Holiday shopping stresses me out.
It's not really the shopping part, it's the anticipation — like a storm on the horizon during a long climb. You do your best to focus on the climbing, but you know you're screwed if you don't boogie.
But take heart! There's still time to shop for that climber in your life with this handy gift guide. I present to you the perfect pairing, like fine wine with a feast, of a climber type and an associated gift to ease your shopping this holiday season.
We'll begin with the most important person on your list:
1.) Your S.O.
Every significant other needs a stiffie. You heard me: a stiffie.
"I just bought one of these for my wife as a possible upgrade or supplement," my anonymous friend emailed me.

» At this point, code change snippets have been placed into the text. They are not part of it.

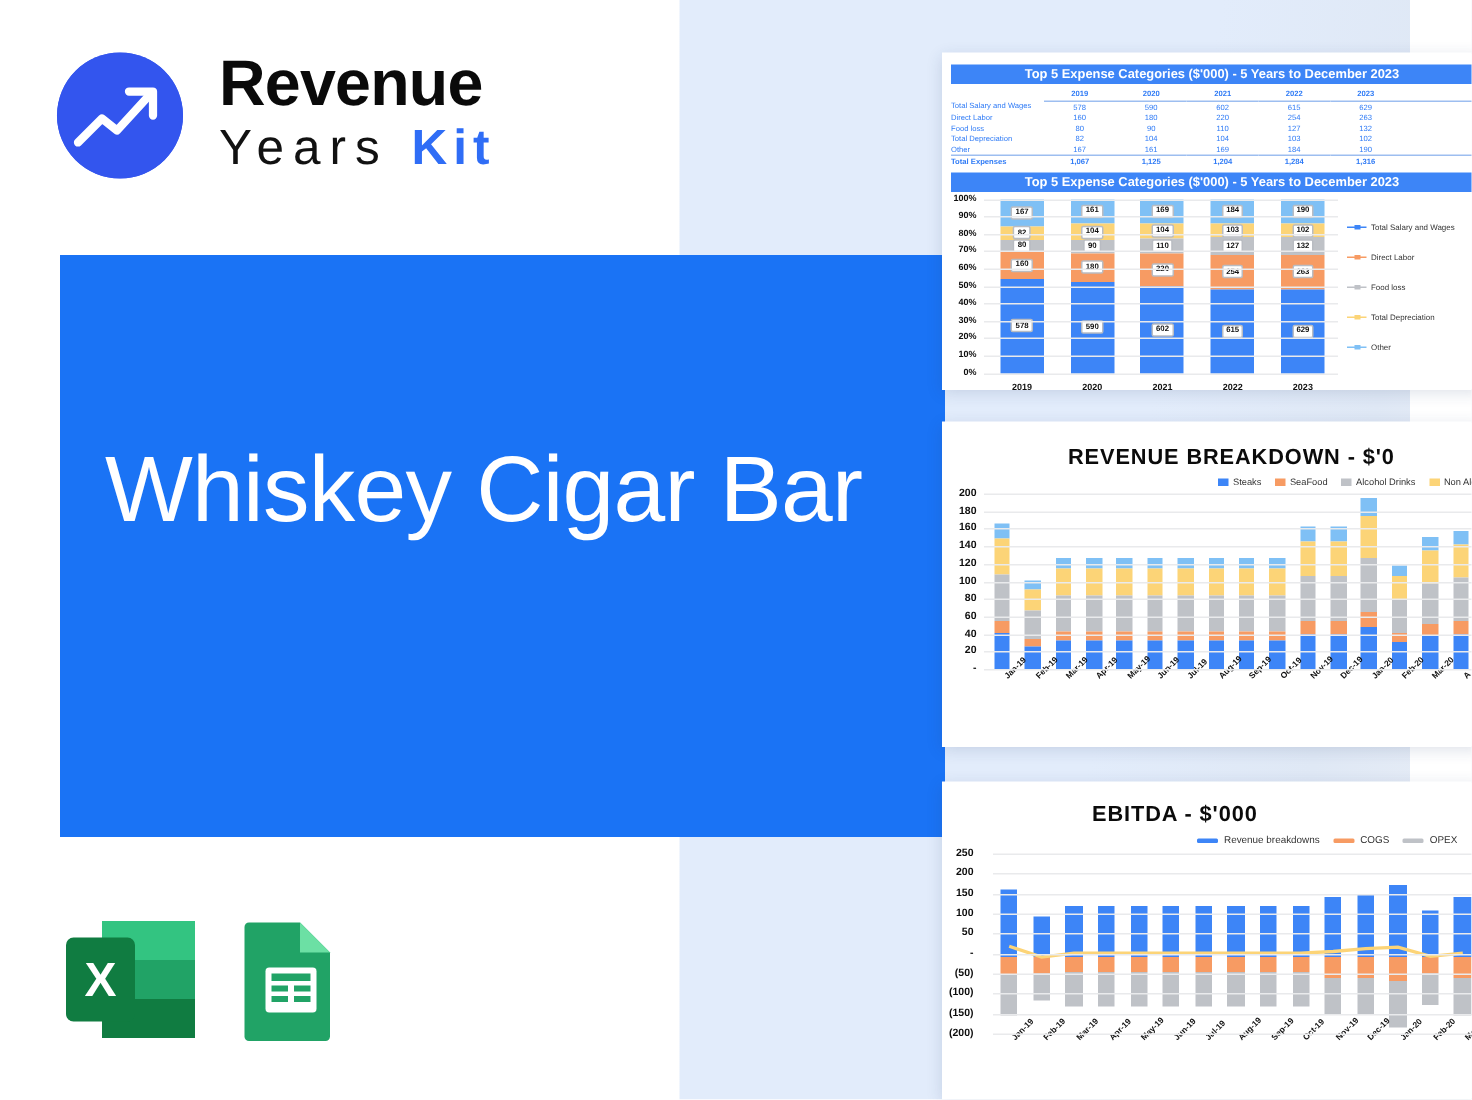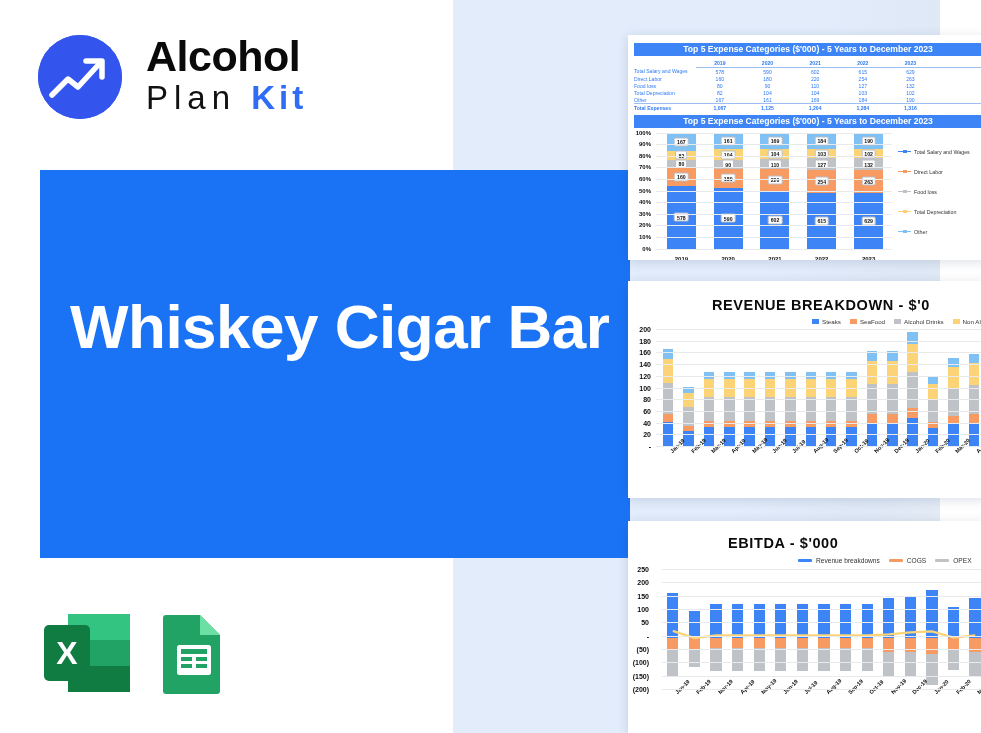"Alcohol" div.logo-line1 { text: Alcohol -> Revenue }
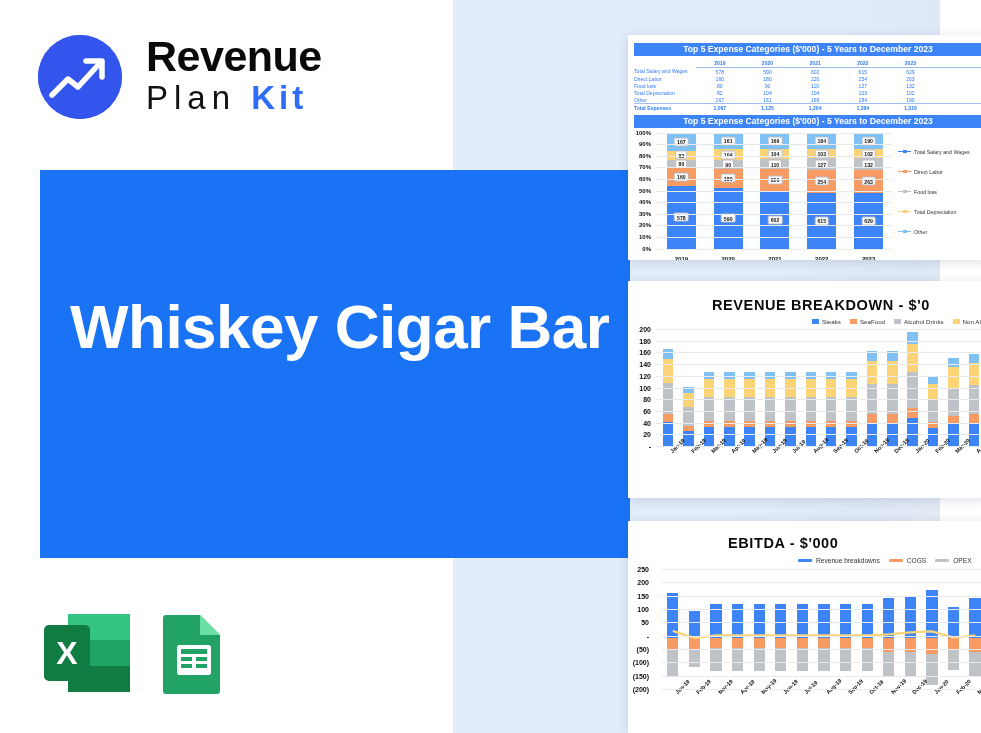"Plan" span { text: Plan -> Years }
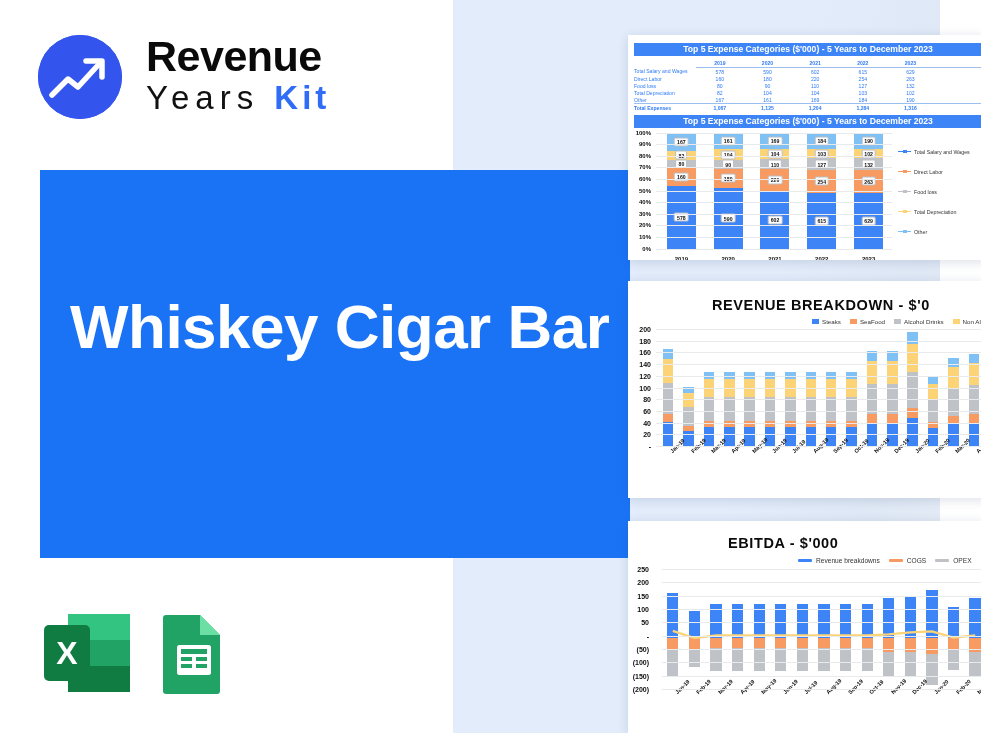"Whiskey Cigar Bar" .hero-title { font-weight: 700 -> 400 }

Right. I could only assume he was referring to a new and nifty tool in the climbing world: a rigid quickdraw that offers 6 extra inches (give or take) to help clip out-of reach bolts.
My friend said his wife used to jury-rig a stiffie from a wooden paint stick, but the pre-made versions are far more effective and satisfying. "She uses a stiffie on almost every climb," he said.
If you don't currently have an S.O. I strongly recommend investing in your very own stiffie.
2.) The obsessive-compulsive climber
A workout-tracking app like Strava combined with a diet-oriented app like MyFitnessPal are sure winners for the left-brained O.C.D climber. With these, a climber can easily track the minutia — and I mean every single exhausting little detail — of their lifestyle.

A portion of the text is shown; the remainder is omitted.